Skip to content

File Utils module

A collection of utility functions for file management and data integrity.

Functions: - calculate_md5(file_path): Calculate the MD5 hash of a file specified by its path. - check_indir_status(indir=None): Check the status of a directory, providing information on its existence and contents. - check_infile_status(infile, extension=None): Check the status of a file, including its existence and optionally validate its extension. - get_file_creation_date(file_path): Retrieve the creation date of a file specified by its path.

Use these functions to enhance file handling and data validation in your Python projects.

calculate_md5(file_path)

Calculate the md5 checksum for the specified file.

Parameters:

Name Type Description Default
file_path str

the file for which the md5 checksum will be calculated

required

Returns:

Name Type Description
str str

the calculated md5 checksum

Source code in jira_python_utils/file_utils.py
def calculate_md5(file_path: str) -> str:
    """Calculate the md5 checksum for the specified file.

    Args:
        file_path (str): the file for which the md5 checksum will be calculated

    Returns:
        str: the calculated md5 checksum
    """
    md5_hash = hashlib.md5()
    logging.info(f"Will attempt to calculate the MD5 checksum for file '{file_path}'")

    with open(file_path, "rb") as file:
        # Read the file in chunks to efficiently handle large files
        for chunk in iter(lambda: file.read(4096), b""):
            md5_hash.update(chunk)

    return md5_hash.hexdigest()

check_indir_status(indir=None)

Check if the directory exists and is a regular directory.

Parameters:

Name Type Description Default
indir str

the directory to be checked

None
Source code in jira_python_utils/file_utils.py
def check_indir_status(indir: str = None) -> None:
    """Check if the directory exists and is a regular directory.

    Args:
        indir (str): the directory to be checked
    """
    error_ctr = 0

    if indir is None or indir == '':
        error_console.print(f"'{indir}' is not defined")
        error_ctr += 1
    else:
        if not os.path.exists(indir):
            error_ctr += 1
            error_console.print(f"directory '{indir}' does not exist")
        else:
            if not os.path.isdir(indir):
                error_ctr += 1
                error_console.print(f"'{indir}' is not a regular directory")

    if error_ctr > 0:
        error_console.print(f"Detected problems with input directory '{indir}'")
        sys.exit(1)

check_infile_status(infile, extension=None)

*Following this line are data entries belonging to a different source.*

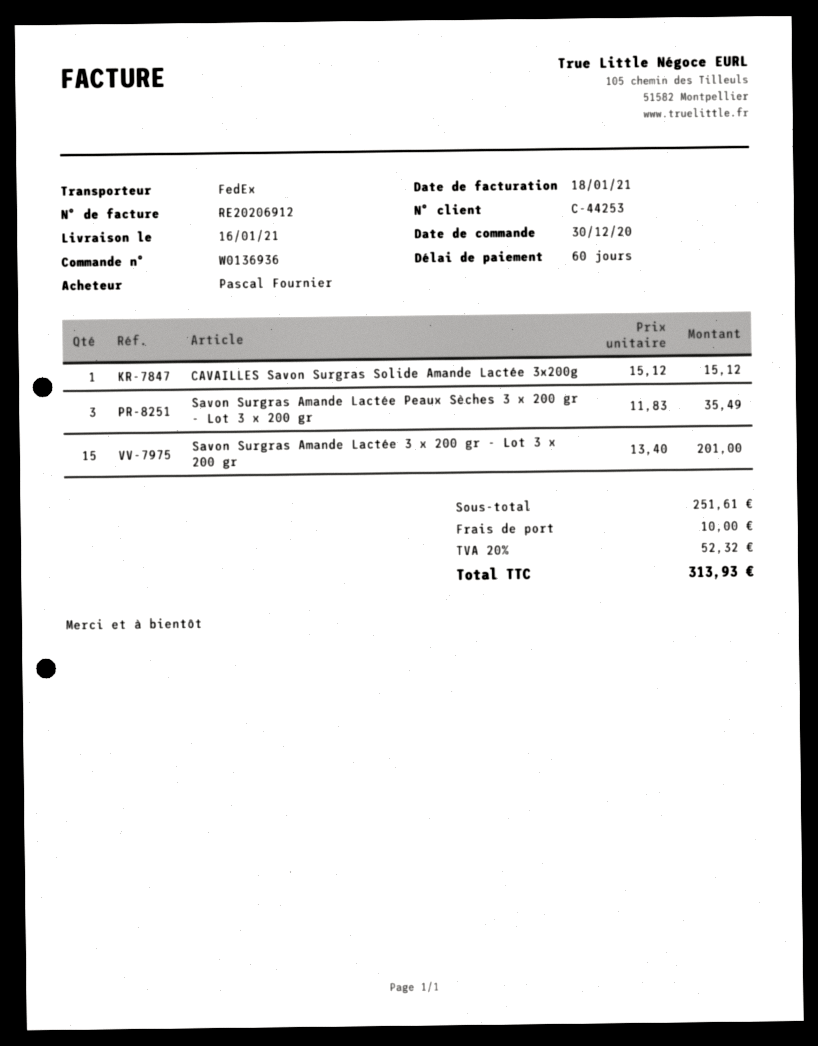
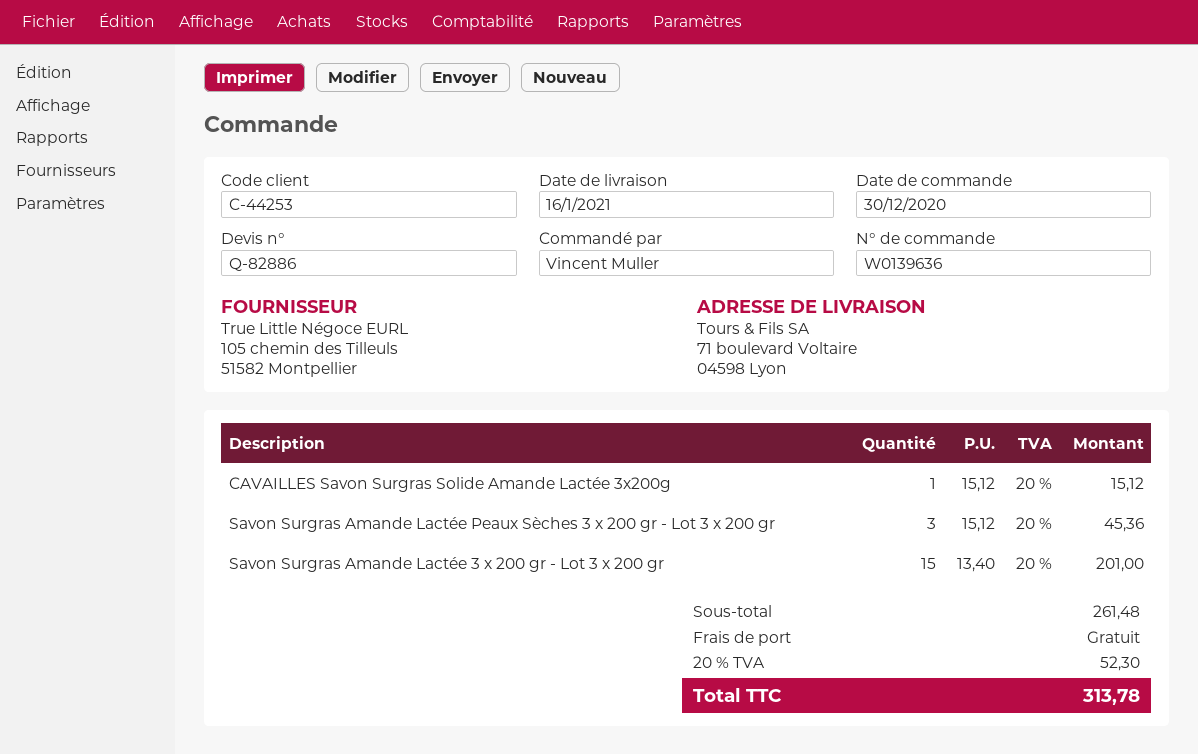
order number: W0136936 -> W0139636
ordered by: Pascal Fournier -> Vincent Muller
Savon Surgras Amande Lactée Peaux Sèches 3 x 200 gr - Lot 3 x 200 gr: 3 x 11.83 = 35.49 -> 3 x 15.12 = 45.36
subtotal: 251.61 -> 261.48
shipping: 10.00 -> 0.00
tax: 20% = 52.32 -> 20% = 52.30
total: 313.93 -> 313.78

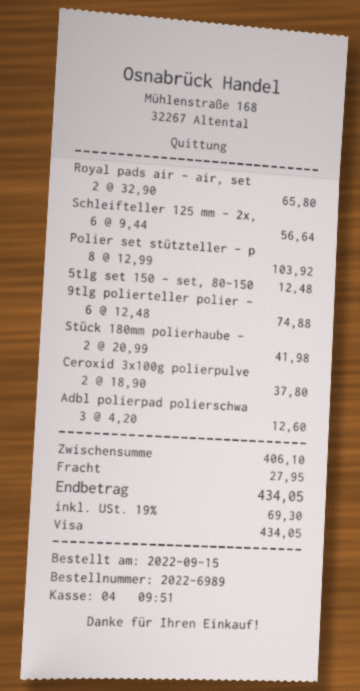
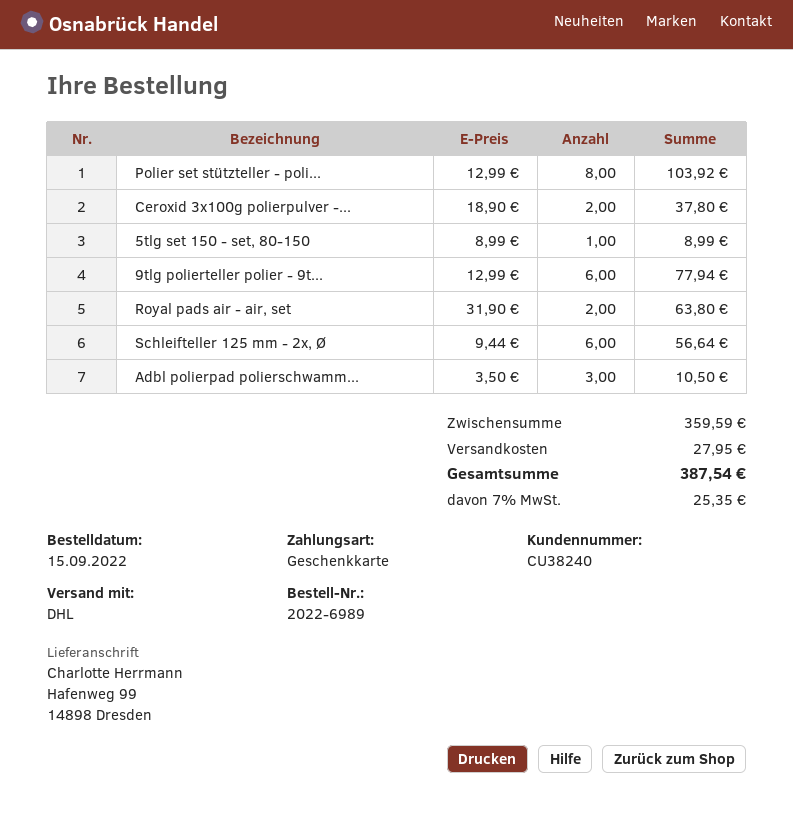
payment method: Visa -> gift card
Royal pads air - air, set: 2 x 32.90 = 65.80 -> 2 x 31.90 = 63.80
5tlg set 150 - set, 80-150: 1 x 12.48 = 12.48 -> 1 x 8.99 = 8.99
9tlg polierteller polier -: 6 x 12.48 = 74.88 -> 6 x 12.99 = 77.94
Stück 180mm polierhaube -: 2 x 20.99 = 41.98 -> none
Adbl polierpad polierschwa: 3 x 4.20 = 12.60 -> 3 x 3.50 = 10.50
subtotal: 406.10 -> 359.59
tax: 19% = 69.30 -> 7% = 25.35
total: 434.05 -> 387.54

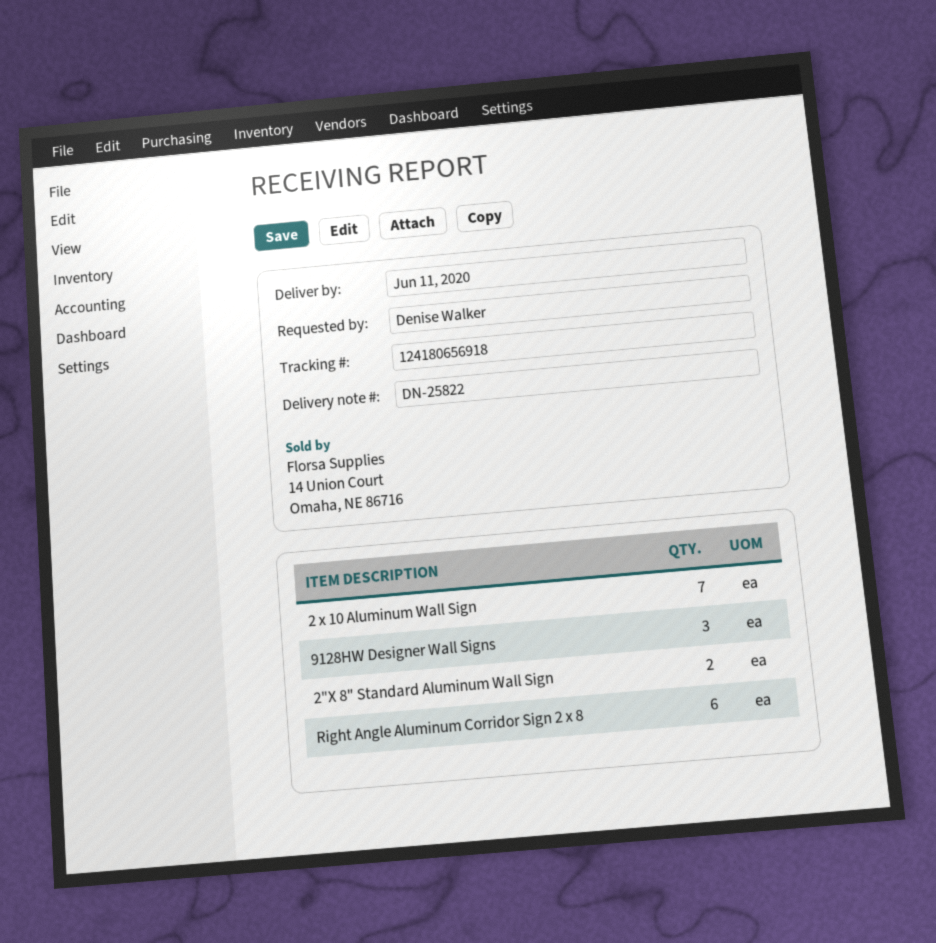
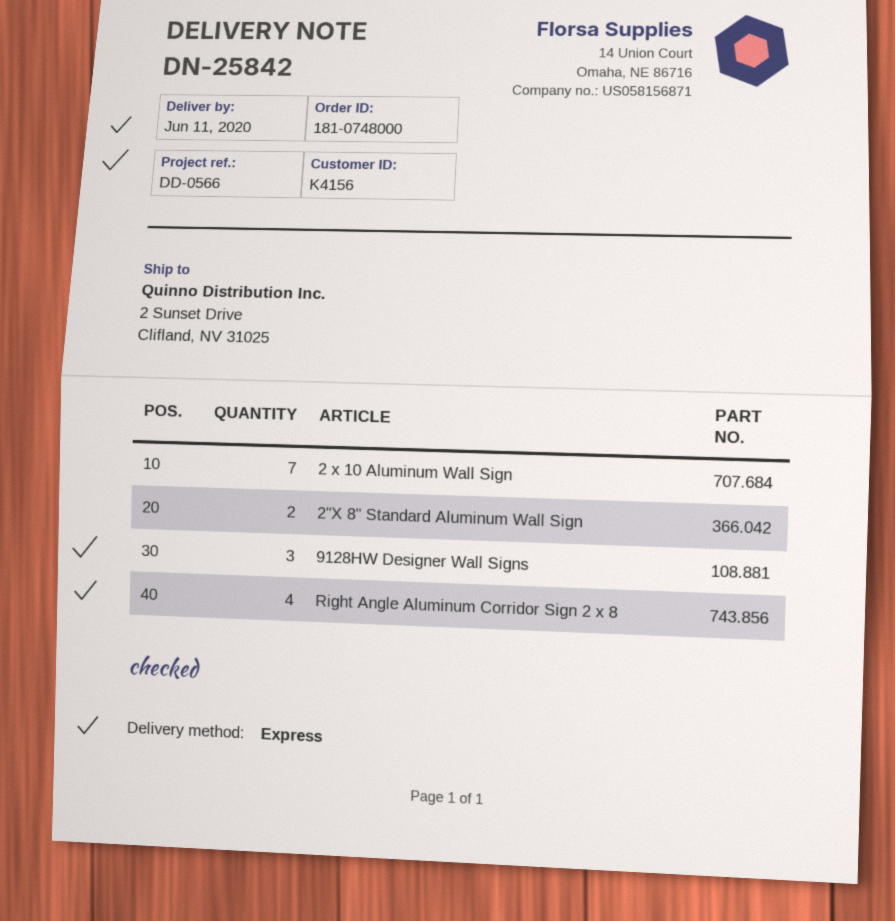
delivery note number: DN-25822 -> DN-25842
Right Angle Aluminum Corridor Sign 2 x 8: 6 -> 4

Check if the file exists, if it is a regular file and whether it has content.

Parameters:

Name Type Description Default
infile str

the file to be checked

required
Source code in jira_python_utils/file_utils.py
def check_infile_status(infile: str, extension: Optional[str] = None) -> None:
    """Check if the file exists, if it is a regular file and whether it has
    content.

    Args:
        infile (str): the file to be checked

    Raises:
        None
    """

    error_ctr = 0

    if infile is None or infile == "":
        error_console.print(f"'{infile}' is not defined")
        error_ctr += 1
    else:
        if not os.path.exists(infile):
            error_ctr += 1
            error_console.print(f"'{infile}' does not exist")
        else:
            if not os.path.isfile(infile):
                error_ctr += 1
                error_console.print(f"'{infile}' is not a regular file")
            if os.stat(infile).st_size == 0:
                error_console.print(f"'{infile}' has no content")
                error_ctr += 1
            if extension is not None and not infile.endswith(extension):
                error_console.print(
                    f"'{infile}' does not have filename extension '{extension}'"
                )
                error_ctr += 1

    if error_ctr > 0:
        error_console.print(f"Detected problems with input file '{infile}'")
        sys.exit(1)

get_file_creation_date(file_path)

Determine the creation date for the specified file.

Parameters:

Name Type Description Default
file_path str

the absolute path of the file

required

Returns:

Name Type Description
datetime datetime

the date the file was created according to the operating system

Source code in jira_python_utils/file_utils.py
def get_file_creation_date(file_path: str) -> datetime:
    """Determine the creation date for the specified file.

    Args:
        file_path (str): the absolute path of the file

    Returns:
        datetime: the date the file was created according to the operating system
    """
    if platform.system() == "Windows":
        # On Windows, use creation time
        creation_time = os.path.getctime(file_path)
    else:
        # On Unix-based systems, use birth time (creation time)
        # Note: Not all file systems support birth time, and it might not be available on some systems.
        stat_info = os.stat(file_path)
        creation_time = stat_info.st_mtime

    # Convert the timestamp to a readable date
    creation_date = datetime.fromtimestamp(creation_time)

    return creation_date